# High voltage wire, crimp connectors, and not dying



## x.l.r.8 (Oct 20, 2018)

A good crimped connection is worth 100lbs of solder. I learned that the hard way on a mere 120v 100A. I used to boil solder in the connector and put the wire in until it wicked and thought that was as good as it gets, then I found out why they crimp from the factory. There are many crimpers with multi heads, hydraulic ones are expensive but for dependable connections you may think they are worth it. The ones you hammer I just don’t like the look of so I’ve never used one. If I still had my press I would make some dies to use that.


----------



## Tremelune (Dec 8, 2009)

I did find some wire at EV West that should work:

https://www.evwest.com/catalog/index.php?cPath=2_21&osCsid=8p7e859sdm8bdm0bon08jfid66

Seems the "high" voltage stuff is just double-insulated and orange. If that's the only difference, it seems I should be able to use normal connectors and crimpers.

Can't say I understand the difference between the EV West cable, the Hew-Kabel cable, and Champlain EXRAD XLE cable...


----------



## Tremelune (Dec 8, 2009)

Seriously, where are y'all buying your wiring from? EV West starts at like $5/foot. I can't find voltage specs on Waytek...


----------



## Tremelune (Dec 8, 2009)

Should I even worry about this in a 400V max system?

https://www.anixter.com/en_us/resources/literature/wire-wisdom/insulation-levels.html



> For cables rated 0 through 2,000 volts, the in-service voltage stress on the insulation is so low that the concept of insulation levels is largely unnecessary.





> the operating voltage stress on a typical 600-volt cable is about 5 volts per mil of insulation thickness, i.e., each mil (0.001 inch) of insulation must withstand only 5 volts of electrical stress.


Seems like a 600V cable would need way less than a millimeter of insulation to avoid arcs...


----------



## dedlast (Aug 17, 2013)

Tremelune said:


> Should I even worry about this in a 400V max system?
> 
> Seems like a 600V cable would need way less than a millimeter of insulation to avoid arcs...



That's pretty much what I got out of it, too.
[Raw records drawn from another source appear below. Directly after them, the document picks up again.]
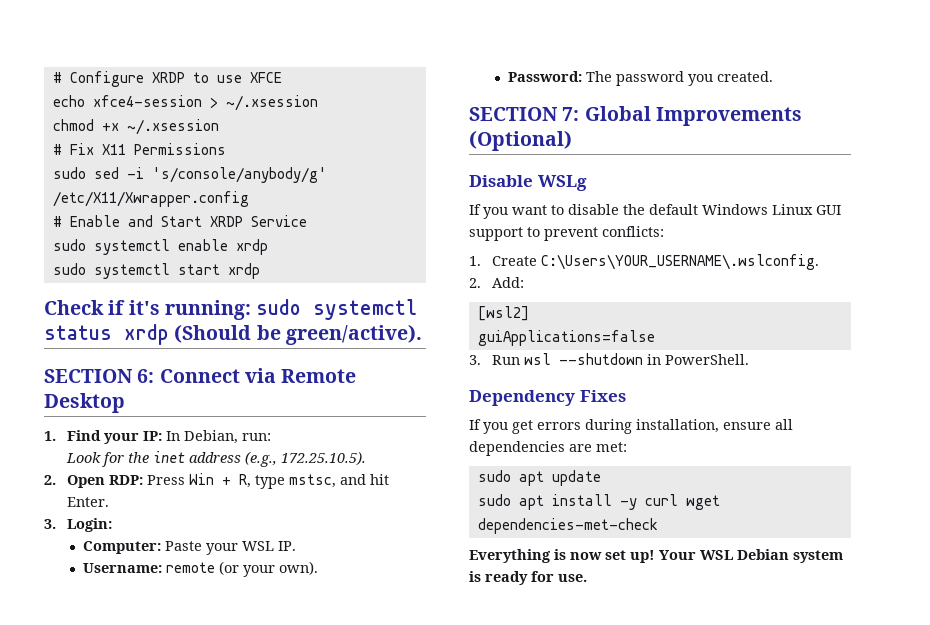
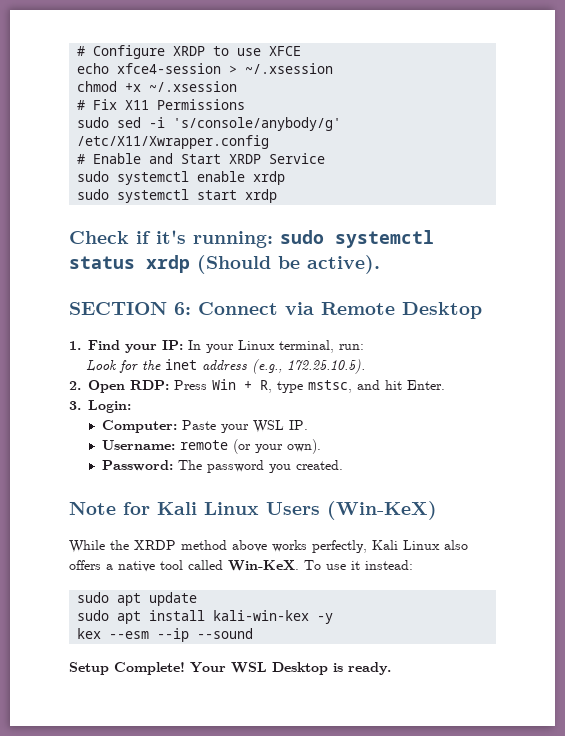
- Check if it's running: sudo systemctl status xrdp (Should be green/active).
+ Check if it's running: sudo systemctl status xrdp (Should be active).
- 1. Find your IP: In Debian, run:
+ 1. Find your IP: In your Linux terminal, run:
- SECTION 7: Global Improvements (Optional)
- Disable WSLg
- If you want to disable the default Windows Linux GUI support to prevent conflicts:
- 1. Create C:\Users\YOUR_USERNAME\.wslconfig.
- 2. Add:
- [wsl2]
- guiApplications=false
- 3. Run wsl --shutdown in PowerShell.
- Dependency Fixes
- If you get errors during installation, ensure all dependencies are met:
+ Note for Kali Linux Users (Win-KeX)
+ While the XRDP method above works perfectly, Kali Linux also offers a native tool called Win-KeX. To use it instead:
- sudo apt install -y curl wget dependencies-met-check
- Everything is now set up! Your WSL Debian system is ready for use.
+ sudo apt install kali-win-kex -y
+ kex --esm --ip --sound
+ Setup Complete! Your WSL Desktop is ready.

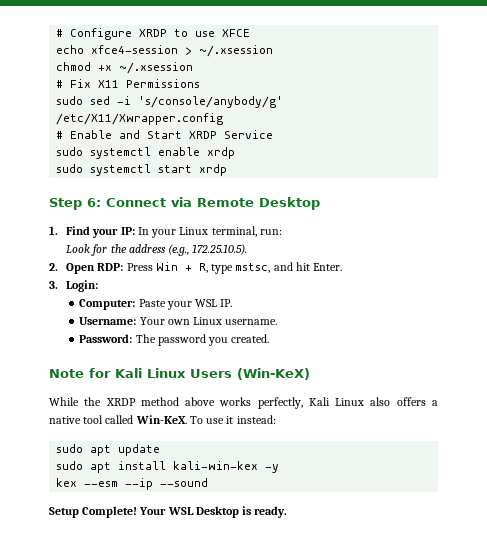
- Check if it's running: sudo systemctl status xrdp (Should be active).
- SECTION 6: Connect via Remote Desktop
+ Step 6: Connect via Remote Desktop
- Look for the inet address (e.g., 172.25.10.5).
+ Look for the address (e.g., 172.25.10.5).
- Username: remote (or your own).
+ Username: Your own Linux username.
It seems that if it's rated at 600V, you shouldn't have any worries about insulation in your application.


B


----------



## Tremelune (Dec 8, 2009)

Actually, I might have botched the units...

1000V / 5V * 0.001in * 25.4 = 5.1mm

600V / 5V * 0.001in * 25.4 = 3.1mm

400V / 5V * 0.001in * 25.4 = 2.0mm

200V / 5V * 0.001in * 25.4 = 1.0mm

I just figure people are wiring up cars, I gotta wonder what they're using if not special EV West cable...


----------



## piotrsko (Dec 9, 2007)

Well us Luddites from the dark ages used large gauge welding cable that has an insulation of about 1/8 inch, but I'm not sure of the upper voltage spec. It does function for 4 years @ about 400 volts, and I was pretty sure when I bought it that it was specified to 600v break down. It also WAS much cheaper than anything EVWEST.


----------



## brian_ (Feb 7, 2017)

This discussion reminds me of speaker cable. There's what functions safely and effectively, and there's what's sold for the purpose with a pretty cover in a specialty store. Ever heard of Monster Cable? 
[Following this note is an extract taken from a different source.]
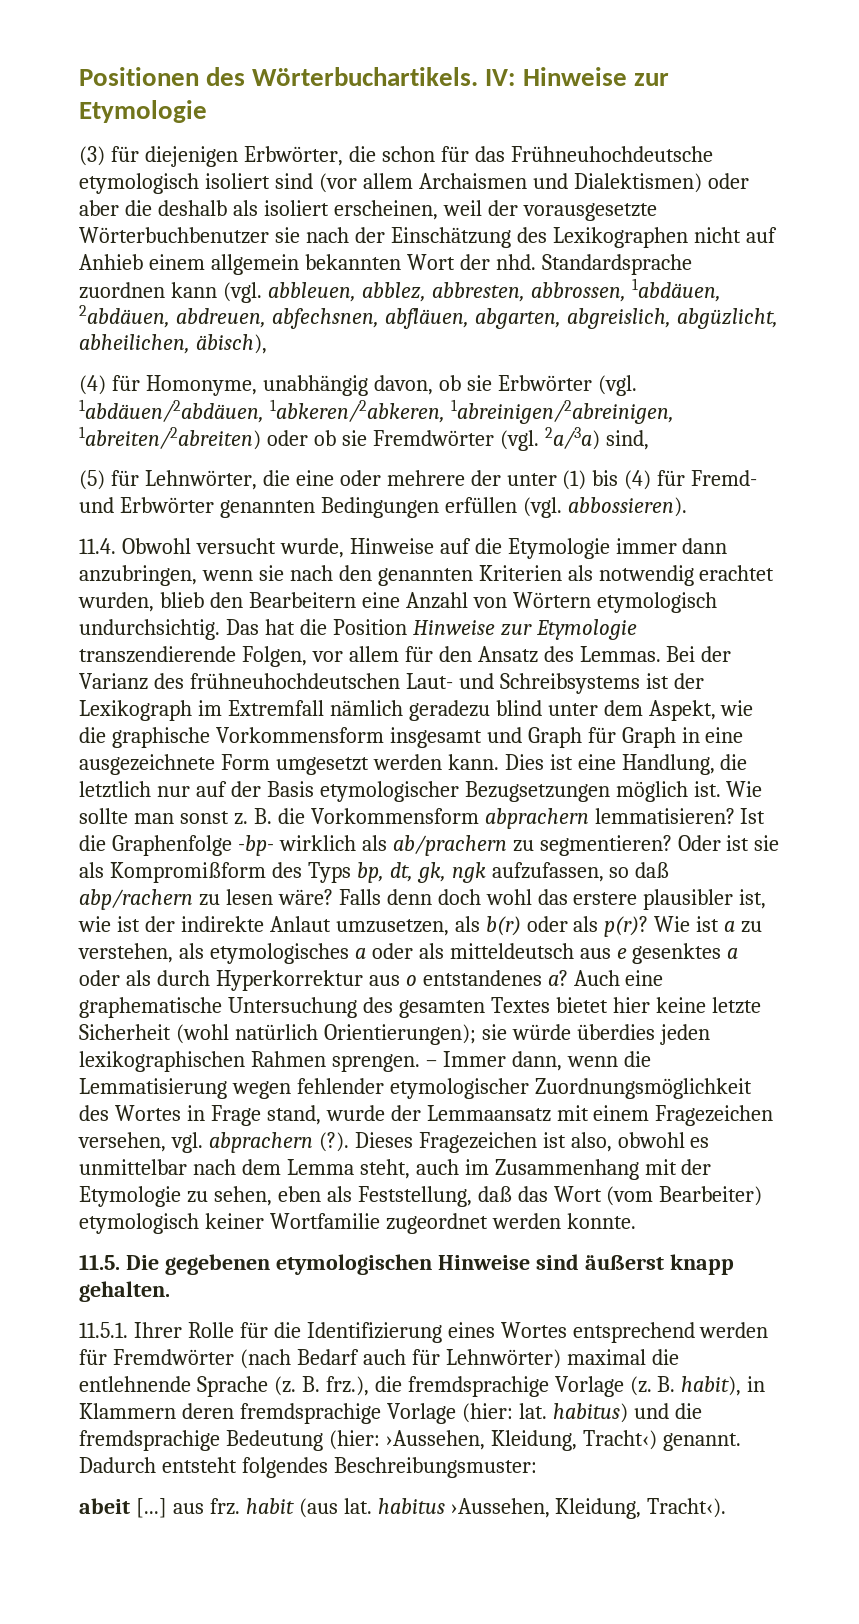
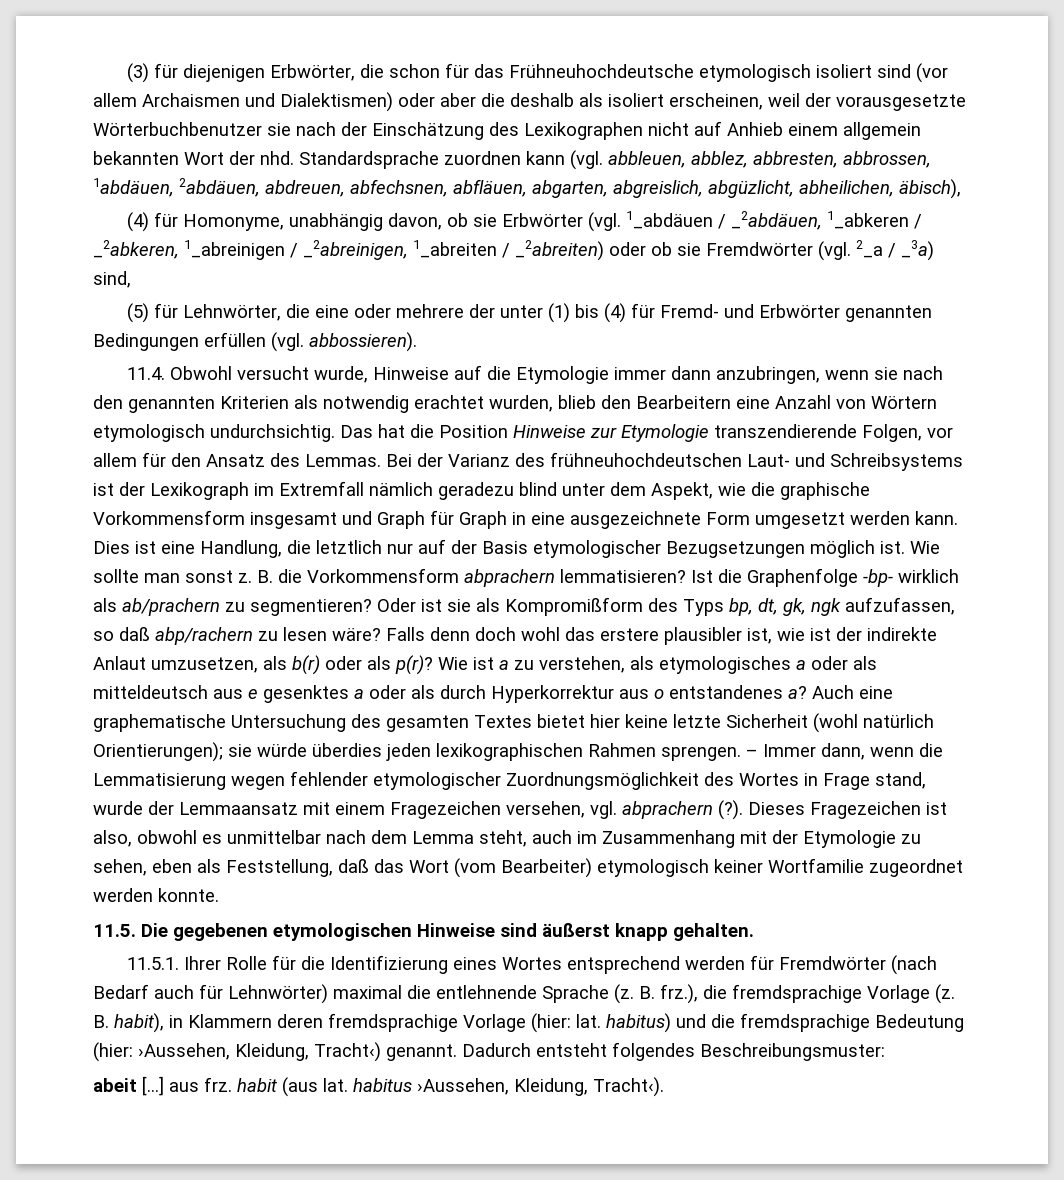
- Positionen des Wörterbuchartikels. IV: Hinweise zur Etymologie
- (4) für Homonyme, unabhängig davon, ob sie Erbwörter (vgl. 1abdäuen/2abdäuen, 1abkeren/2abkeren, 1abreinigen/2abreinigen, 1abreiten/2abreiten) oder ob sie Fremdwörter (vgl. 2a/3a) sind,
+ (4) für Homonyme, unabhängig davon, ob sie Erbwörter (vgl. 1_abdäuen / _2abdäuen, 1_abkeren / _2abkeren, 1_abreinigen / _2abreinigen, 1_abreiten / _2abreiten) oder ob sie Fremdwörter (vgl. 2_a / _3a) sind,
But seriously, appropriate insulation is important, and colour-coding consistently could be life-saving. The copper inside doesn't care about the voltage.


----------



## Tremelune (Dec 8, 2009)

That's my point, though...Insulation _is_ important, but I don't want to pay for Monster speaker cables when nearly any dirt-cheap zip chord will do...

The EV West cables are the Monster in this equation, and I'd rather get cheaper stuff from Waytek if the standard insulation is enough for a 400V system (which I suspect it is at x/0 sizes). If a roll of orange electrical tape saves me $100, that's cool...Failing that, maybe a source for cable that has less of a markup. EV West is great, but they're charging top dollar for the convenience, and I'm only sometimes willing to pay for it...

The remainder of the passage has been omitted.